One of the biggest benefits you'll get from sprinting is the EPOC effects it creates. This is known as excess post-exercise oxygen consumption and is where the body will expend a great deal of calories returning the body back to its former state after the workout.
Because sprint training is so intense, this will contribute to a large calorie burn after you have finished the workout. To even further increase the EPOC that is seen, consider doing hill sprint training. Since this is even more intense in nature, it will further challenge your body.

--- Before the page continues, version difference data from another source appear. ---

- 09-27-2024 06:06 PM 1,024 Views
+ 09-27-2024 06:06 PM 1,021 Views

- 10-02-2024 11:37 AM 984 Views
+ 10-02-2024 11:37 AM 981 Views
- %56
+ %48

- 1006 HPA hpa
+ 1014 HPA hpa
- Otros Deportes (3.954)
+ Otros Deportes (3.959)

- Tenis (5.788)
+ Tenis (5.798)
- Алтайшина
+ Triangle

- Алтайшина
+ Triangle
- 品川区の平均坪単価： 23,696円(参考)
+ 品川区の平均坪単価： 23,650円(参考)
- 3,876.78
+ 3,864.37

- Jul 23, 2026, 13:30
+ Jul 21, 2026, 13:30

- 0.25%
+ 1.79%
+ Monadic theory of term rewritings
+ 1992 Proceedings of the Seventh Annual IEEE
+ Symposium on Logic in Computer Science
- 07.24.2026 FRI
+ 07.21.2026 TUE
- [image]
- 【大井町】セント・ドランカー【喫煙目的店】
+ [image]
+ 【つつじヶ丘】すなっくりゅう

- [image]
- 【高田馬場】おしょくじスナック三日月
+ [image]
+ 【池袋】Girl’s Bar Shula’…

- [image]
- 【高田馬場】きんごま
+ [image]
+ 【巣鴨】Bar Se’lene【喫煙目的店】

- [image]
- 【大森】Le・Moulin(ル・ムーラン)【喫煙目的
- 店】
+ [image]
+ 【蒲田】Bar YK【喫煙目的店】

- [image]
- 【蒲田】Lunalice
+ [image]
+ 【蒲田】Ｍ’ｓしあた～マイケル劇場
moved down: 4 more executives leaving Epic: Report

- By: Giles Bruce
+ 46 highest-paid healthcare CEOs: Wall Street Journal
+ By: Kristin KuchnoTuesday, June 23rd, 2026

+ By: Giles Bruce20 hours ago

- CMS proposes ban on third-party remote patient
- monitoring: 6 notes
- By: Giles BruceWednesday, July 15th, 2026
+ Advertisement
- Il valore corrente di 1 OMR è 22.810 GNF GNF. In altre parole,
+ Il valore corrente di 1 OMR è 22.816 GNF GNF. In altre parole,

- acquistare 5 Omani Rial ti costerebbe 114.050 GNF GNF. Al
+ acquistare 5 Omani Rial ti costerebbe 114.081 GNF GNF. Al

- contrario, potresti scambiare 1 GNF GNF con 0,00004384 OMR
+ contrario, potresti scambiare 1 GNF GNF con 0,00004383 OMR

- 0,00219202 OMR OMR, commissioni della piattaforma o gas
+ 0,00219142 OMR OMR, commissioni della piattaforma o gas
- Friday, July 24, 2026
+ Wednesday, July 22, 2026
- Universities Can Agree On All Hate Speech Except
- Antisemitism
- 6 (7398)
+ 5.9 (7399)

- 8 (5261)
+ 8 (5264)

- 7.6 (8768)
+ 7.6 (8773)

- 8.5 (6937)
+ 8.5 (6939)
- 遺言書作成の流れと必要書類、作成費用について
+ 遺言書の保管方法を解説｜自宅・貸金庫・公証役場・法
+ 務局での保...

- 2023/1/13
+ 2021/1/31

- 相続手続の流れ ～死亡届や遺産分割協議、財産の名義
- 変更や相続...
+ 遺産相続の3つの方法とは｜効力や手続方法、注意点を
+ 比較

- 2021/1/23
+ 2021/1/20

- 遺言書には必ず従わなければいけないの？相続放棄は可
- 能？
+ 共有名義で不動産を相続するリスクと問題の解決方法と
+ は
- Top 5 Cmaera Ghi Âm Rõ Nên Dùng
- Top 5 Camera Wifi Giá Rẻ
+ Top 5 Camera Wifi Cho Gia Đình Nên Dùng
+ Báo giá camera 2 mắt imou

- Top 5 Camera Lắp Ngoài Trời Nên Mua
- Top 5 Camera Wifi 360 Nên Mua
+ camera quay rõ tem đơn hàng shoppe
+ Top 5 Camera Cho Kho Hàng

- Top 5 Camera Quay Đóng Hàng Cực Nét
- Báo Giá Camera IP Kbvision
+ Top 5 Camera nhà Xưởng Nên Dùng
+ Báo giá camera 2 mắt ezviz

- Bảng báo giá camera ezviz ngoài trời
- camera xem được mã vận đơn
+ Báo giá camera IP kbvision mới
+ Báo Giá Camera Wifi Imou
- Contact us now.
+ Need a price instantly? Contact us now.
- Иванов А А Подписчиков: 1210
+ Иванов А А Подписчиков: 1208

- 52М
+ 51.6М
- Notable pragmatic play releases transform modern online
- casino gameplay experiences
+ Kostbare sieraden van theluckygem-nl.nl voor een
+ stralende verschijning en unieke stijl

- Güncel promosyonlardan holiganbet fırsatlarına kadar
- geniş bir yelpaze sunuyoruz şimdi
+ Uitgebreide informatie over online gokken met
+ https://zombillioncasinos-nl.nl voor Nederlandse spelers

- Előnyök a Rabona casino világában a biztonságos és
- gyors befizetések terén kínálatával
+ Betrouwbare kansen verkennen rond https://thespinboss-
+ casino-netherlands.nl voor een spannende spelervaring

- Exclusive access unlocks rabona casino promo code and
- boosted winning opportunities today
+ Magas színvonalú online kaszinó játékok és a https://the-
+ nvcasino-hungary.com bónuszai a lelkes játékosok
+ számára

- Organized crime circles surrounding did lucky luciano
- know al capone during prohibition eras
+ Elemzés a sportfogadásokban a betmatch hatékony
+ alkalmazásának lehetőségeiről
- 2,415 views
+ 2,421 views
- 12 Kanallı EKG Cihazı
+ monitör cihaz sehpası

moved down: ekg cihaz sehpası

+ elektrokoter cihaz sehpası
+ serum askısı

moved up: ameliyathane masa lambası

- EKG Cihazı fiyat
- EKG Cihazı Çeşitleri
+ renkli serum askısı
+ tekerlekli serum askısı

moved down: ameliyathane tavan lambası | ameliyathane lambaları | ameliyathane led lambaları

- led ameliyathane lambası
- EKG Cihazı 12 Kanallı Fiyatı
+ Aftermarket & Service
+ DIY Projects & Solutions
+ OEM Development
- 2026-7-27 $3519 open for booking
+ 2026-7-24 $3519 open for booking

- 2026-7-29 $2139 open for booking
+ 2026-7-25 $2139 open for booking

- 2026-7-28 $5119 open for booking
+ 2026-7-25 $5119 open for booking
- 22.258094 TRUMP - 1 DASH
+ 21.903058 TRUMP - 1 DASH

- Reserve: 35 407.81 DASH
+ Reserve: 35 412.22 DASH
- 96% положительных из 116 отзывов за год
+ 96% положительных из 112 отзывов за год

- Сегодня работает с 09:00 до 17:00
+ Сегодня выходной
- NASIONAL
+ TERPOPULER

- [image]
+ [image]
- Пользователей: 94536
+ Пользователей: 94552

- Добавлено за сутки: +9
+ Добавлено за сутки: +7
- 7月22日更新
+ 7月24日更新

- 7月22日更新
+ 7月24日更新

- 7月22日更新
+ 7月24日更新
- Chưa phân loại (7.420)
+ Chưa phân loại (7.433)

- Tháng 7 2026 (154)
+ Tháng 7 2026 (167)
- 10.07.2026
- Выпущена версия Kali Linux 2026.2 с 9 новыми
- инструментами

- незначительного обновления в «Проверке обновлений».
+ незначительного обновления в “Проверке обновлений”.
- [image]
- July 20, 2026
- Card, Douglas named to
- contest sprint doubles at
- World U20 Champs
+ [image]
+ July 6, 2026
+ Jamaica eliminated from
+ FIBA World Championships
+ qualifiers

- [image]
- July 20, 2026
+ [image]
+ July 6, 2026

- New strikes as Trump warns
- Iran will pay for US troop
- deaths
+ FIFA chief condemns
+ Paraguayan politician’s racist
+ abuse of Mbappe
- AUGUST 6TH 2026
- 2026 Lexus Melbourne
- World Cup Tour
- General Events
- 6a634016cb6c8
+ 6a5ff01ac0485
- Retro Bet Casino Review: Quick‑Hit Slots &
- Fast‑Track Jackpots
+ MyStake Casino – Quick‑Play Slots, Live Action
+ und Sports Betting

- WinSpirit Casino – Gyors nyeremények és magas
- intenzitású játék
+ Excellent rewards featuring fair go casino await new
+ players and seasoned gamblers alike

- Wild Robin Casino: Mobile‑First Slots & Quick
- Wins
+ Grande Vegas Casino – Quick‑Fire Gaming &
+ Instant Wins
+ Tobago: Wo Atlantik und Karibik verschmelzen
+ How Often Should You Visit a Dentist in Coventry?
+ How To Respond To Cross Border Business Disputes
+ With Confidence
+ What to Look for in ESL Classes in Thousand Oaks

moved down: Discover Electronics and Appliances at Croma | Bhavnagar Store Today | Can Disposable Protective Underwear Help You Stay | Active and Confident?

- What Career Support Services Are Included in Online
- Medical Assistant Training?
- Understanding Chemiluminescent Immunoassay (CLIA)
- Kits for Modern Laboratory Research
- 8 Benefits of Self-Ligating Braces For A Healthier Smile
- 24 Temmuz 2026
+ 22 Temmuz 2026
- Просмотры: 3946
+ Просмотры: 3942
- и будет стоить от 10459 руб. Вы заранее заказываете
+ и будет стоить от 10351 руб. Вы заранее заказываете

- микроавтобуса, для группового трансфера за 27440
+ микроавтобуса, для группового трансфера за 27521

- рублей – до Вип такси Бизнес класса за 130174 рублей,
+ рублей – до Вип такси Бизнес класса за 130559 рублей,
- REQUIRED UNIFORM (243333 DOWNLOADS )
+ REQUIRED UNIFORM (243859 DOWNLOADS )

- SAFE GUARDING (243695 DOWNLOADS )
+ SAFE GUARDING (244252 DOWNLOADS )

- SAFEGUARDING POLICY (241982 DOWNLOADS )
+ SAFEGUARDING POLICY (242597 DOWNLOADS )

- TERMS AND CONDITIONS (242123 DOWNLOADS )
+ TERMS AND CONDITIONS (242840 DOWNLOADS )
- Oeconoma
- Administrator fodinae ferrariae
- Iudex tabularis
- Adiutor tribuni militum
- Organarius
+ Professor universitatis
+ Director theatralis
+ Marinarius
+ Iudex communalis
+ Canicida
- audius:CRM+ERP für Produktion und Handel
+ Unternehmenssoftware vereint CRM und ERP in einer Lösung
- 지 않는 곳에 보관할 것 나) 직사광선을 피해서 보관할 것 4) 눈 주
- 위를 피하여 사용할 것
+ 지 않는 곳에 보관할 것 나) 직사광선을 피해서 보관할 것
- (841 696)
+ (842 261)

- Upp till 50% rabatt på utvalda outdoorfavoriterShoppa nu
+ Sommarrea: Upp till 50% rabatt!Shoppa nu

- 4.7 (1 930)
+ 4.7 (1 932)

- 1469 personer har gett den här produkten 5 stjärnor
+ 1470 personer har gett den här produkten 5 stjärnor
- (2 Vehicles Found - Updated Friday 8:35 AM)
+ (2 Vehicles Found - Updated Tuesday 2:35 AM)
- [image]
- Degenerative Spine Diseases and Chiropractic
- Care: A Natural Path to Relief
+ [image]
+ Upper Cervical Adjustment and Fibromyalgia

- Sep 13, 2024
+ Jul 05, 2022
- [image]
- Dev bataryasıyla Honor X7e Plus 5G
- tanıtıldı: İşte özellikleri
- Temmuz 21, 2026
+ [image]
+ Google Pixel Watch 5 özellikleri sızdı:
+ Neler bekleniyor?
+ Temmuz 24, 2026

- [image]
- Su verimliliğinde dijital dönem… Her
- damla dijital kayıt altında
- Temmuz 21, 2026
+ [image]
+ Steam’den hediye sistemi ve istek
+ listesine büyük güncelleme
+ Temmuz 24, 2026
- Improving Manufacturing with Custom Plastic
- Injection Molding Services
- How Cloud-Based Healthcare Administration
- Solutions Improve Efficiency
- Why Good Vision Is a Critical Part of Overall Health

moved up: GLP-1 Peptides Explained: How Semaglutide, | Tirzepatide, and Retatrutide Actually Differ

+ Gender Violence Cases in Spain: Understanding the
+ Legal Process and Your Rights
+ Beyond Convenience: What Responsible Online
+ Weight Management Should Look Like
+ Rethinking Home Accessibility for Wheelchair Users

Next, when you perform a number of sprint training workouts, the body will upregulate its ability to produce enzymes that are going to work at increasing the storage capacity of the muscle for energy substrates such as ATP.
This then has the corresponding effect of allowing you to work out harder for a longer period of time without fatigue setting in. Note though that this occurs when you are working more on the aerobic side of things, so while it is intense, you are still utilizing oxygen.
If no oxygen is present, you will only be able to last 5-20 seconds, regardless of how well conditioned you are (the better condition you are though, the harder you will be able to work during that time).
The next benefit you'll get with sprint training is its effect on phosphate metabolism. Phosphate creatine stores comprise a major component of the body's fuel source for muscular activity, so anything you can do to increase this is going to be beneficial.
Myokinase is an enzyme that is responsible for resynthesizing the energy from phosphate creatine, and with sprint training, it will increase its concentration within the muscle tissue by up to 20%.
The next adaptation that will occur after you've been doing sprint training for a period of time is that of glycolysis. This is the primary form of metabolism used during a 10 second all out sprint and contributes between 55 and 75% towards energy production during exercise.
Phosphofructokinase (PFK), an enzyme that catalyses the phosphorylation of the glycolytic intermediate fructose 6-phosphate), has also been shown to increase when sprint training is performed, along with the enzymes of lactate dehydrogenase and glycogen phosphorylase (other enzymes responsible for the glycolysis system).
Intramuscular Buffering Capacity
Finally, the last adaptation that's seen with sprint training is the buffering capacity of the muscle. During glycoglysis, various byproducts are created such as lactic acid, and when these accumulate, it causes the extreme feelings of fatigue in the muscle tissues.
This then forces you to stop exercising as the fatigue sets in and often will be the end of your workout.
Overtime, sprint training will increase your ability to buffer these byproducts so that you can then workout for a longer period of time while maintaining that intensity.
So, next time you're debating about whether to do a sprint training session or a moderate paced cardio session lasting for 40 minutes or so, opt for the sprint session.
The benefits you'll receive are far more numerous and fat loss will be kicked up a notch as an added benefit. Keep in mind that for these type of benefits to occur, you want your sprints to last somewhere in the neighborhood of 20 seconds to 40 seconds, with a work to rest ration of about 1:2. Repeat this process a total of 6 to 8 times and begin and end with a five minute warm-up and cool-down.